*DIRECTIONS FOR THIS TASK*: Write only the number of lines in the entries below that contain the string "none".

*RECORDS FOR PROCESSING*:
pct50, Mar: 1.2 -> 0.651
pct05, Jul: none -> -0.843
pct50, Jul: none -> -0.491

* * *

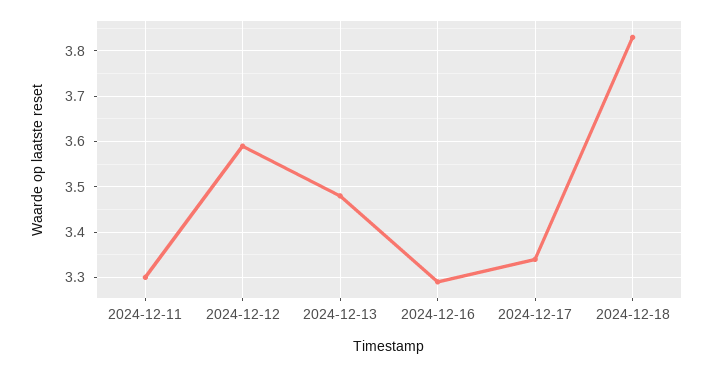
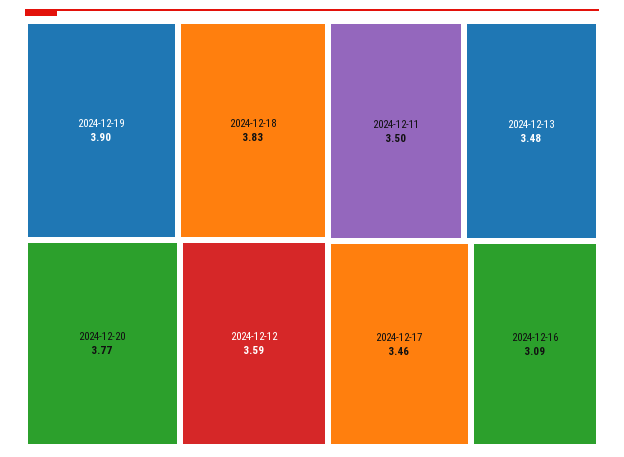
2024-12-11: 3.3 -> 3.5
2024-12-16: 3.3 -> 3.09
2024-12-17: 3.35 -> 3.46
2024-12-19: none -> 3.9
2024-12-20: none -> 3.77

*EXPECTED ANSWER*: 4